* _ASSIGNMENT_
The answer must be an exact copy of the records, with every picture removed.

* _RECORD EXTRACTS_
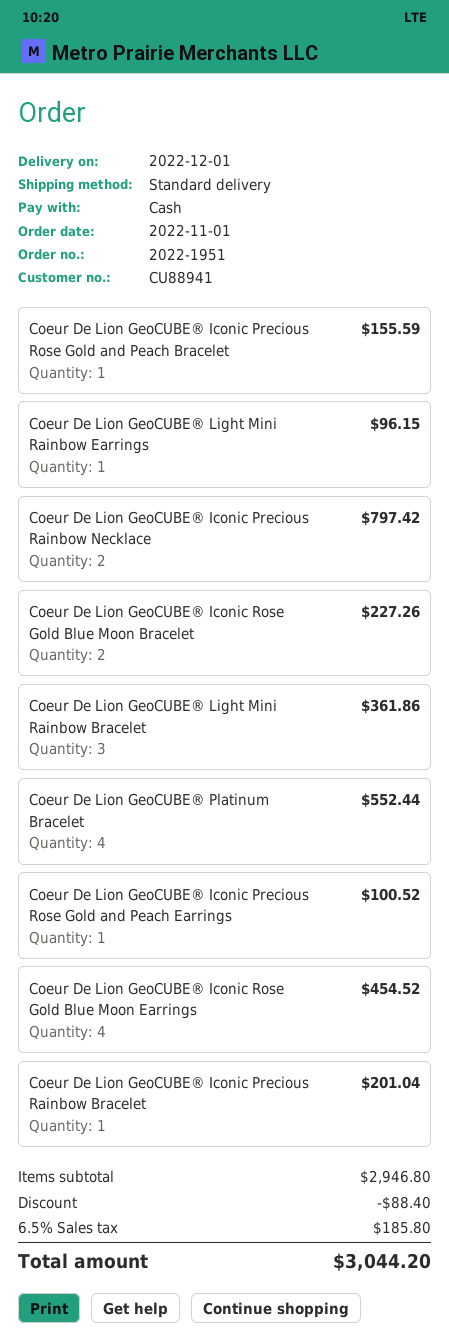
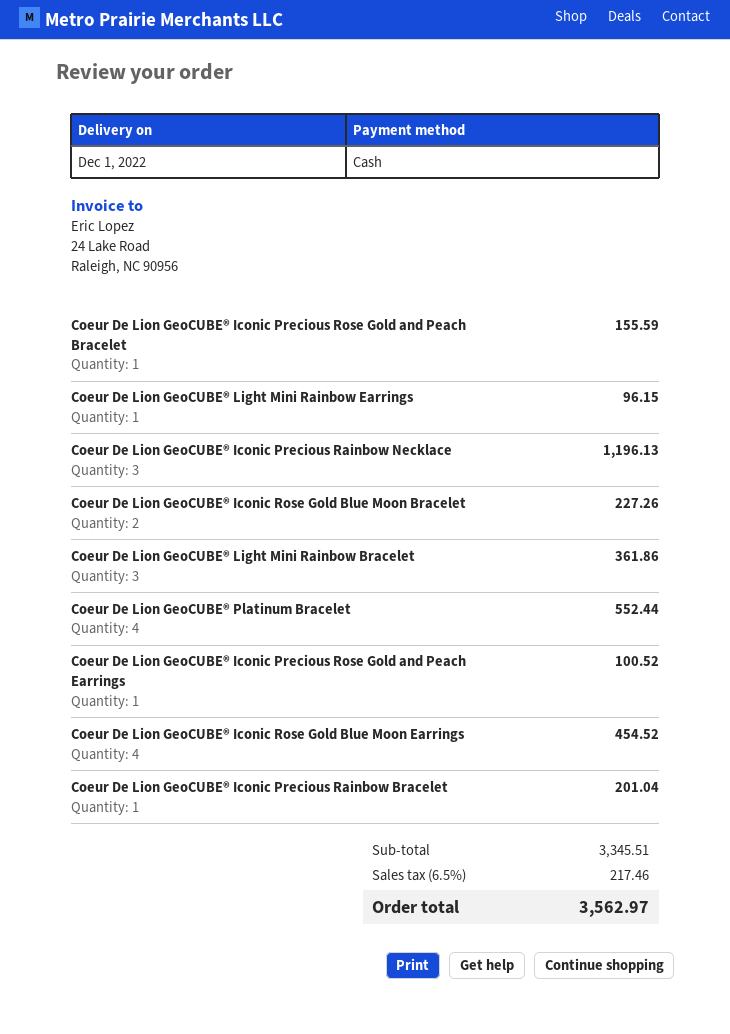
Coeur De Lion GeoCUBE® Iconic Precious Rainbow Necklace: 2 for 797.42 -> 3 for 1196.13
subtotal: 2946.80 -> 3345.51
discount: 88.40 -> none
tax: 6.5% = 185.80 -> 6.5% = 217.46
total: 3044.20 -> 3562.97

* _RESPONSE FOR THIS EXERCISE_
Coeur De Lion GeoCUBE® Iconic Precious Rainbow Necklace: 2 for 797.42 -> 3 for 1196.13
subtotal: 2946.80 -> 3345.51
discount: 88.40 -> none
tax: 6.5% = 185.80 -> 6.5% = 217.46
total: 3044.20 -> 3562.97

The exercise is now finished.